- _WORK INSTRUCTIONS_:
Give the records again in full, exactly as they appear, but without the pictures.

Collected data entries:
-------------------------
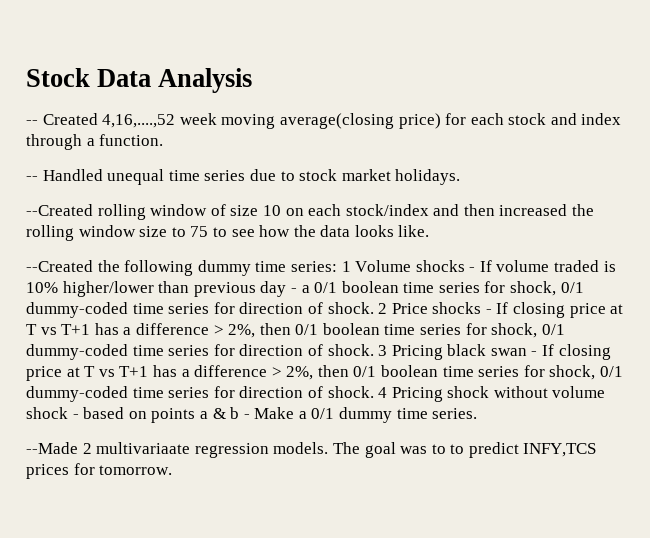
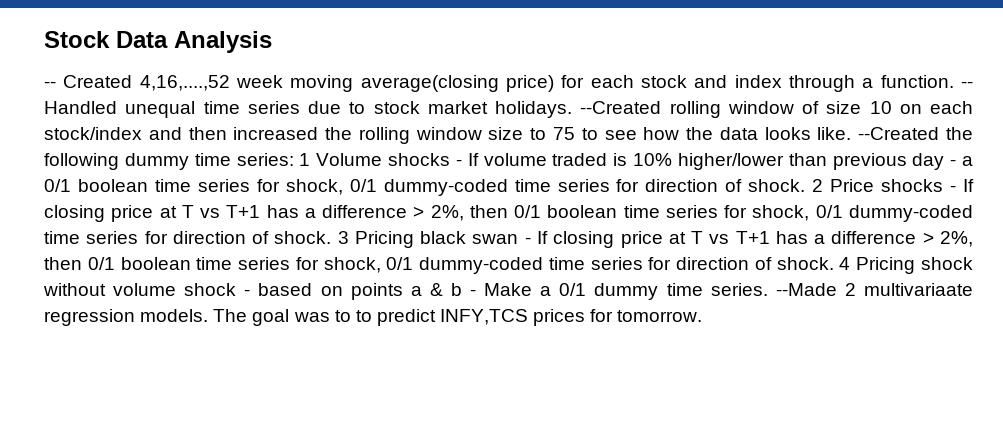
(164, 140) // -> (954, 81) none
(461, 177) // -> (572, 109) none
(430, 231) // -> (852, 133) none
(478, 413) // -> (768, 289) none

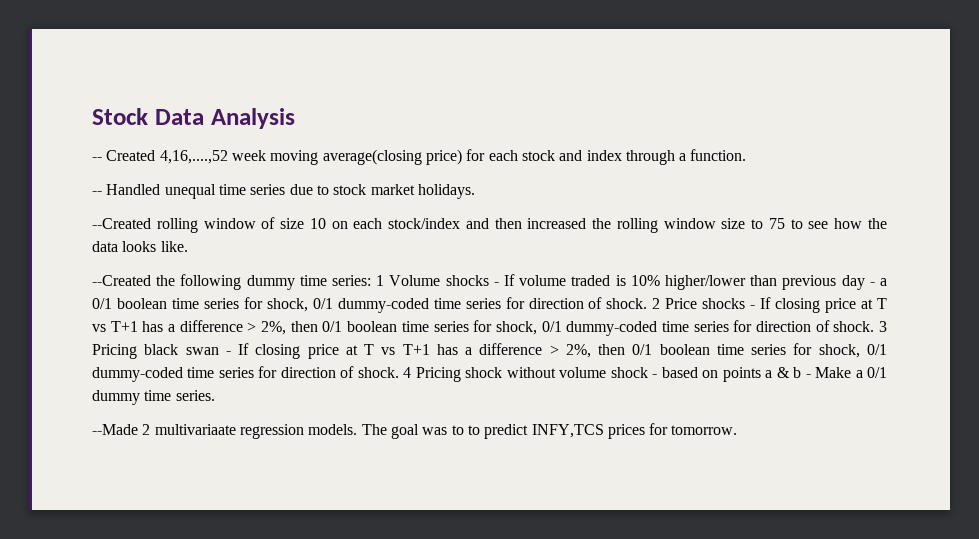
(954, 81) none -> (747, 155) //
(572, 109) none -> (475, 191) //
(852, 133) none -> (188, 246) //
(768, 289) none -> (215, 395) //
-------------------------
- _RESPONSE_:
(164, 140) // -> (954, 81) none
(461, 177) // -> (572, 109) none
(430, 231) // -> (852, 133) none
(478, 413) // -> (768, 289) none

(954, 81) none -> (747, 155) //
(572, 109) none -> (475, 191) //
(852, 133) none -> (188, 246) //
(768, 289) none -> (215, 395) //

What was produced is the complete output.